Прошла минута, другая… И наконец, задняя дверь распахнулась, и из нее прямо в руки полицейским вышло человек десять мрачных аборигенов страшного вертепа. Наступило уже утро, сменившее эту ужасную ночь, когда мы, разбитые, потрясенные, повели нашу славную добычу в полицию. Только у заставы мы нашли подводы ломовых, на которые усадили пленных и уселись сами.
Путилин ликовал. Мы все горячо поздравляли его с блестящей победой.

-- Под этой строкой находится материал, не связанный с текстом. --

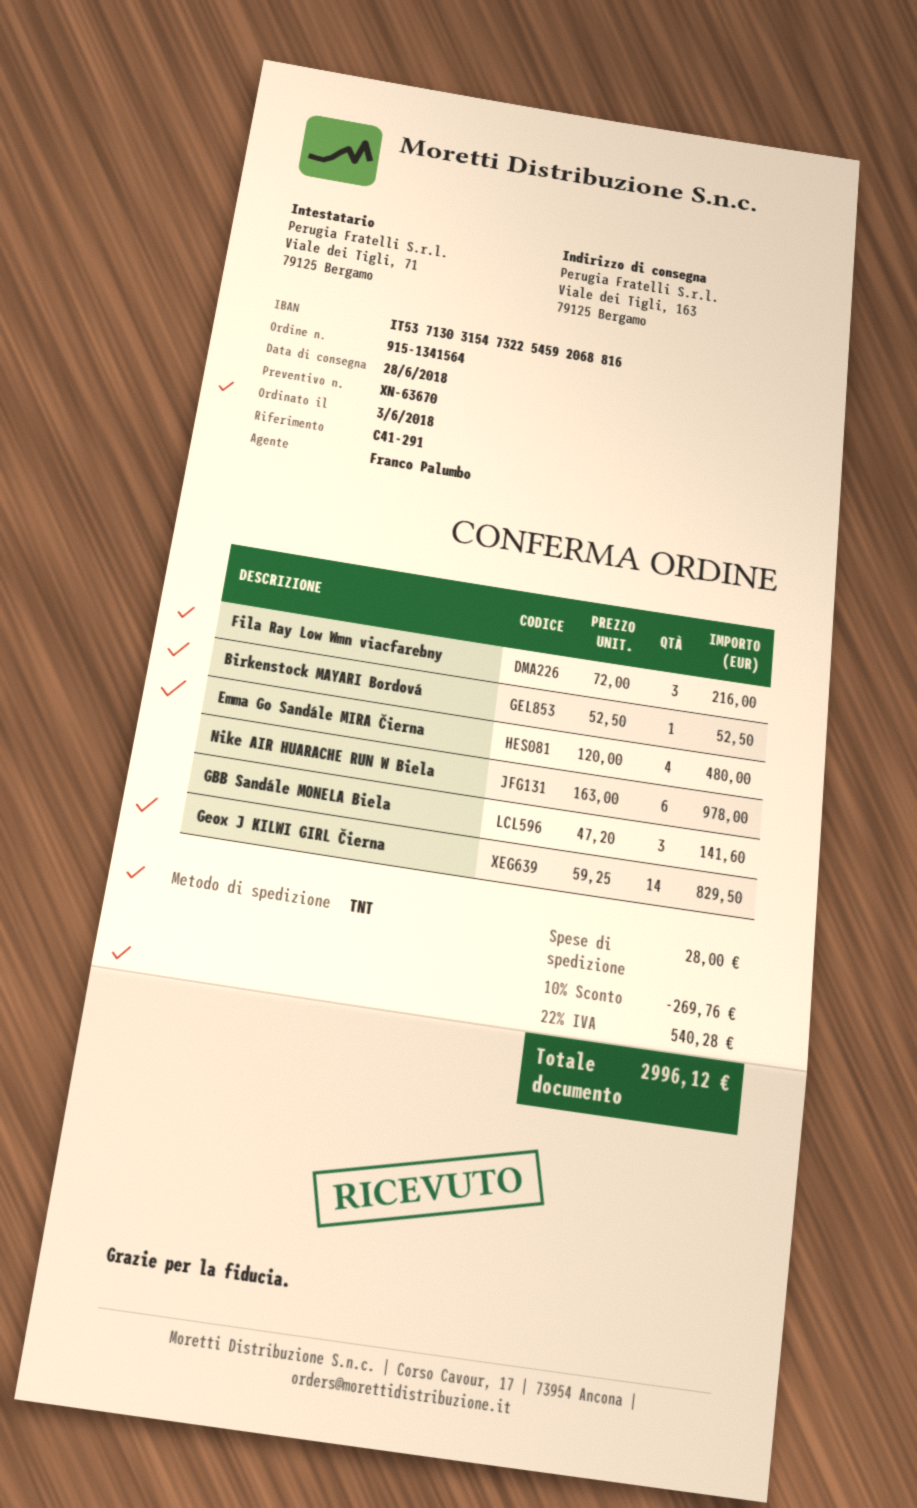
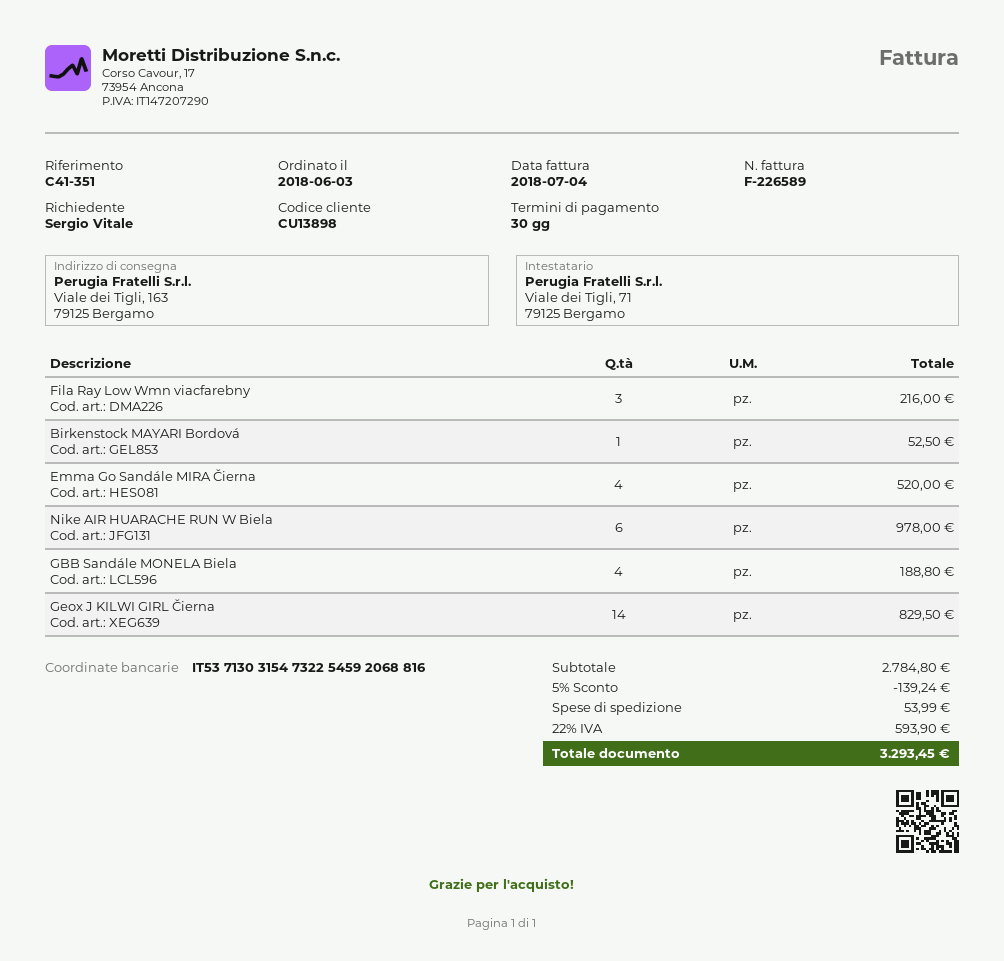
reference: C41-291 -> C41-351
Emma Go Sandále MIRA Čierna: 4 for 480.00 -> 4 for 520.00
GBB Sandále MONELA Biela: 3 for 141.60 -> 4 for 188.80
discount: 10% = 269.76 -> 5% = 139.24
shipping: 28.00 -> 53.99
tax: 22% = 540.28 -> 22% = 593.90
total: 2996.12 -> 3293.45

Вся его шуба была разодрана в клочья. Это красавица Груня во время смертельной схватки располосовала ее своим страшным ножом.
Несмотря на ужасную усталость, Путилин сейчас же по прибытии приступил к ее допросу:
— Слушай, Аграфена, ты попалась. Запираться теперь поздно, глупо. Скажи, неужели это ты отрезала все одиннадцать голов?
— А тебе это не все ли равно? — дерзко ответила она, ни на йоту не смущаясь и хищно оскаливая свои ослепительно белые зубы. — Что вот тебя не прирезала — про это жалею!
— Скажи, ты догадывалась, что это я приехал к тебе в гости? — полюбопытствовал Путилин.
— А ты рассчитывал нас провести? — цинично расхохоталась Груня.
— Ты что же — атаманша?
— Атаманша.
— Кто же твои сообщники? Предупреждаю тебя: если ты откровенно сознаешься во всем и выдашь твоих молодцов-удальцов, то можешь рассчитывать на снисхождение суда.